After Comey’s firing, the core of my concern had to do with what might happen to the Russia case if I were to be removed. I convened a series of meetings about that investigation—including the one interrupted by the call from the president—in which I directed an overall review of every aspect. . . . I wanted to protect the Russia investigation in such a way that whoever came after me could not just make it go away.

So a few thousand dollars of Russian Facebook ads somehow became the total preoccupation of the Acting Director of the FBI? Or was this really about an effort to figure out a way to remove the President from office? Over to the New York Times, which has an article on Friday quoting from a separate McCabe interview, with the headline “McCabe Says Justice Dept. Officials Had Discussions About Pushing Trump Out.”

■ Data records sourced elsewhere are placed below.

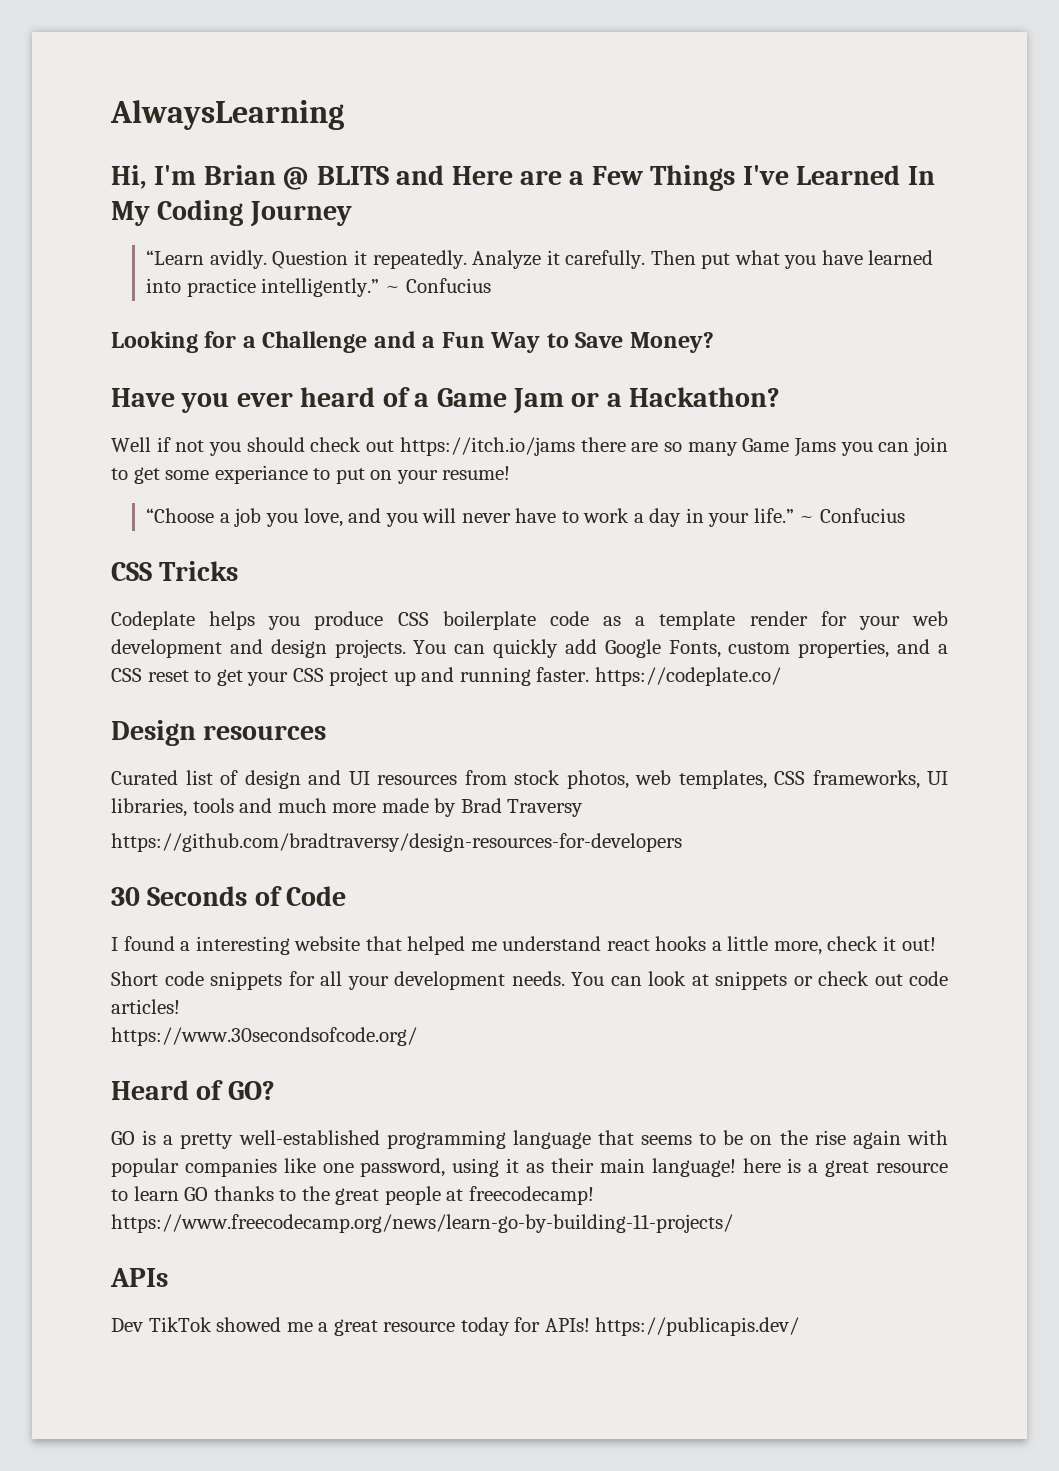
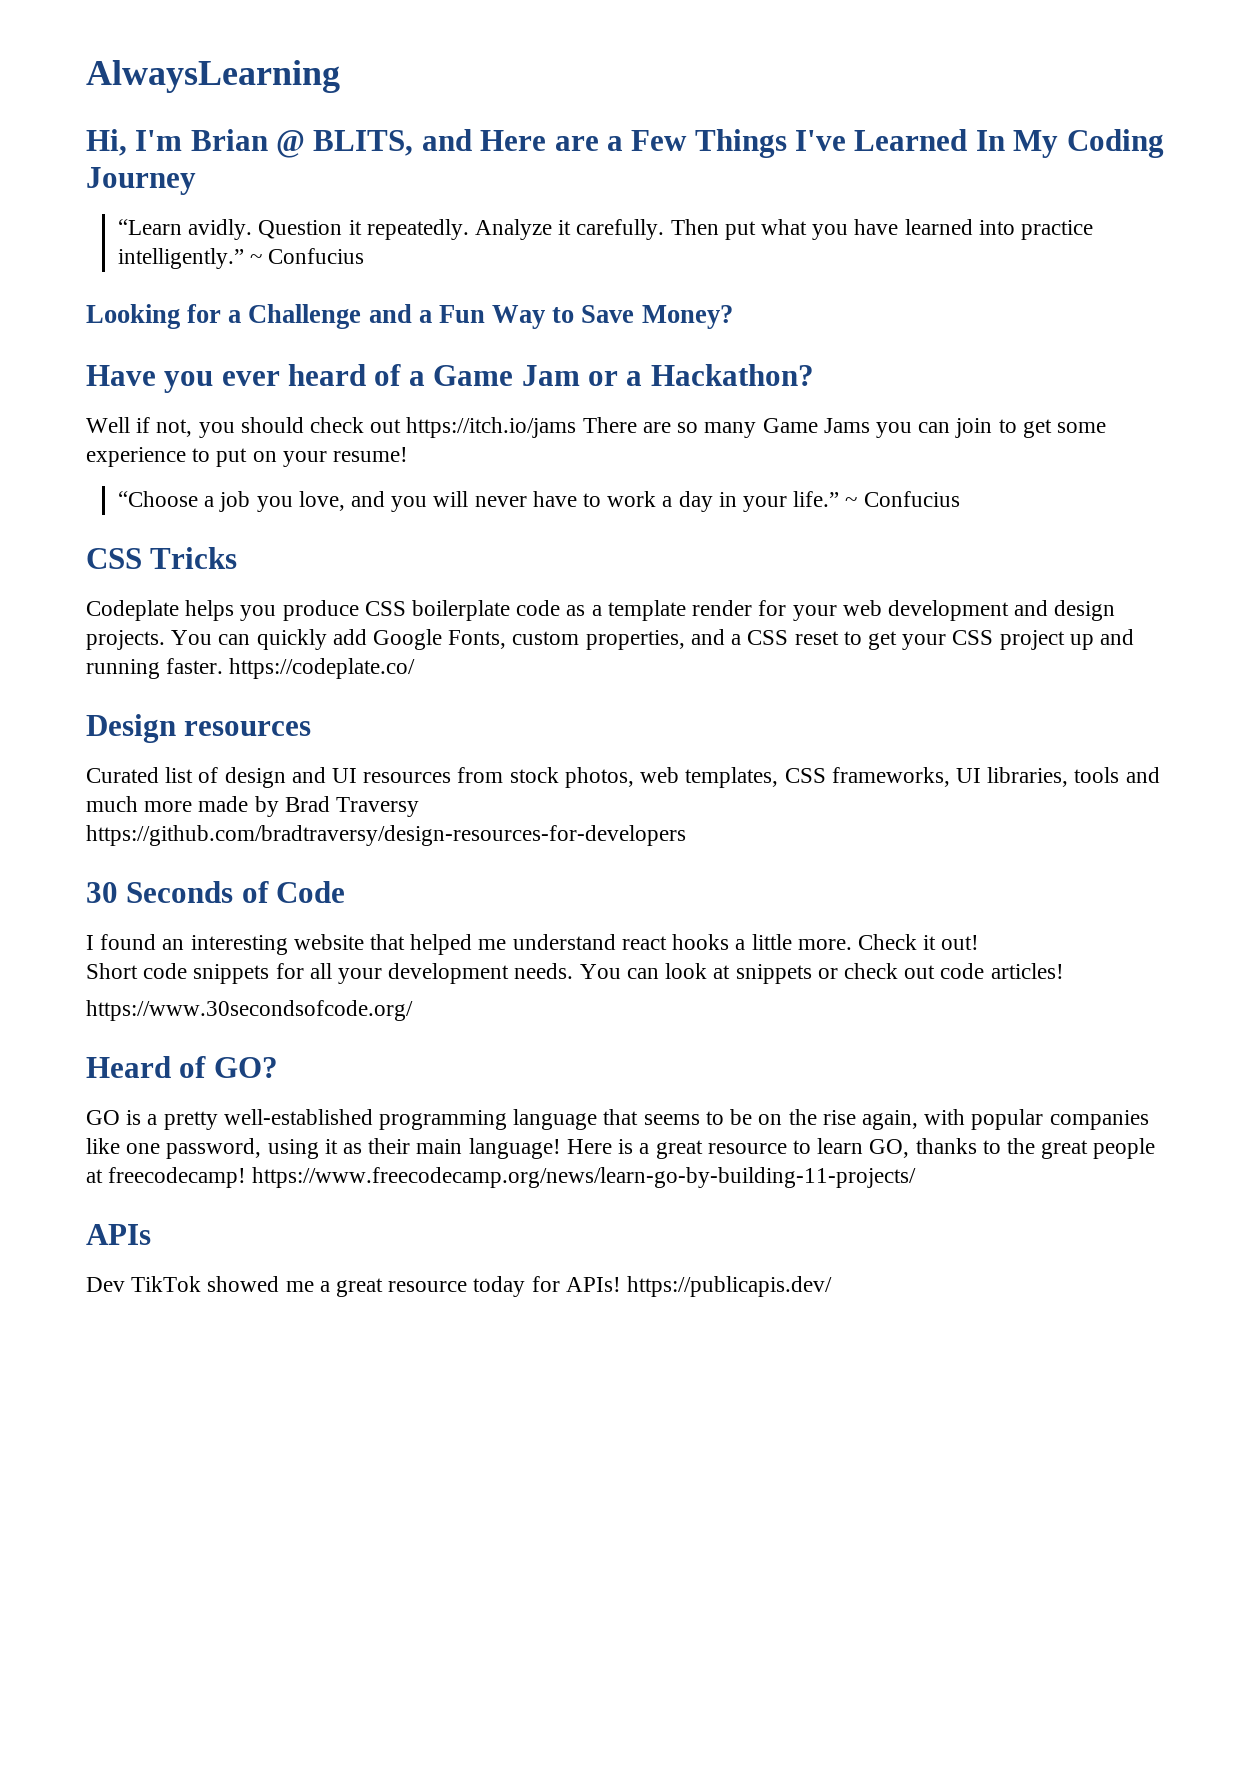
- Hi, I'm Brian @ BLITS and Here are a Few Things I've Learned In My Coding Journey
+ Hi, I'm Brian @ BLITS, and Here are a Few Things I've Learned In My Coding Journey
- Well if not you should check out https://itch.io/jams there are so many Game Jams you can join to get some experiance to put on your resume!
+ Well if not, you should check out https://itch.io/jams There are so many Game Jams you can join to get some experience to put on your resume!
- I found a interesting website that helped me understand react hooks a little more, check it out!
+ I found an interesting website that helped me understand react hooks a little more. Check it out!
- GO is a pretty well-established programming language that seems to be on the rise again with popular companies like one password, using it as their main language! here is a great resource to learn GO thanks to the great people at freecodecamp! https://www.freecodecamp.org/news/learn-go-by-building-11-projects/
+ GO is a pretty well-established programming language that seems to be on the rise again, with popular companies like one password, using it as their main language! Here is a great resource to learn GO, thanks to the great people at freecodecamp! https://www.freecodecamp.org/news/learn-go-by-building-11-projects/

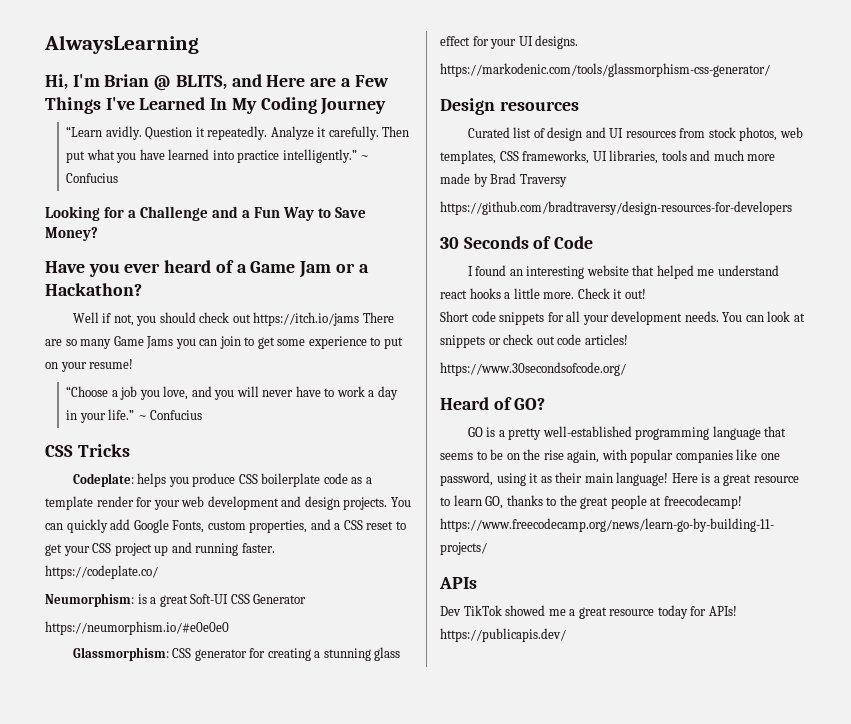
- Codeplate helps you produce CSS boilerplate code as a template render for your web development and design projects.
+ Codeplate: helps you produce CSS boilerplate code as a template render for your web development and design projects.
- You can quickly add Google Fonts, custom properties, and a CSS reset to get your CSS project up and running faster. https://codeplate.co/
+ You can quickly add Google Fonts, custom properties, and a CSS reset to get your CSS project up and running faster.
+ https://codeplate.co/
+ Neumorphism: is a great Soft-UI CSS Generator
+ https://neumorphism.io/#e0e0e0
+ Glassmorphism: CSS generator for creating a stunning glass effect for your UI designs.
+ https://markodenic.com/tools/glassmorphism-css-generator/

Andrew G. McCabe, the former deputy F.B.I. director, said in an interview aired on Thursday that top Justice Department officials became so alarmed by President Trump’s decision in May 2017 to fire James B. Comey, the bureau’s director, that they discussed whether to recruit cabinet members to invoke the 25th Amendment to remove Mr. Trump from office.

Yes, it’s not just the FBI, but also the top officials of the Justice Department, who get “alarmed” when the wrong President tries to exercise his clear constitutional authority to fire someone. Rod Rosenstein is one of them, of course. And he’s still there!

Finally, I just want to point out that it was on May 25, 2017 — in the immediate aftermath of the Comey firing (May 10) and the Mueller appointment (May 16) — that I offered up my own hypothesis of the situation: that the whole “Russia!” thing was just a “preposterous . . . cover story to excuse blatantly illegal government spying on [the] Trump campaign.” Nearly two years later, that prognostication is looking rather good. Except the cover story was intended not only to excuse some pre-election spying, but also to justify a post-election attempted coup.

Looks like William Barr has his work cut out for him for the next couple of years. There are plenty of people here who should be going to jail.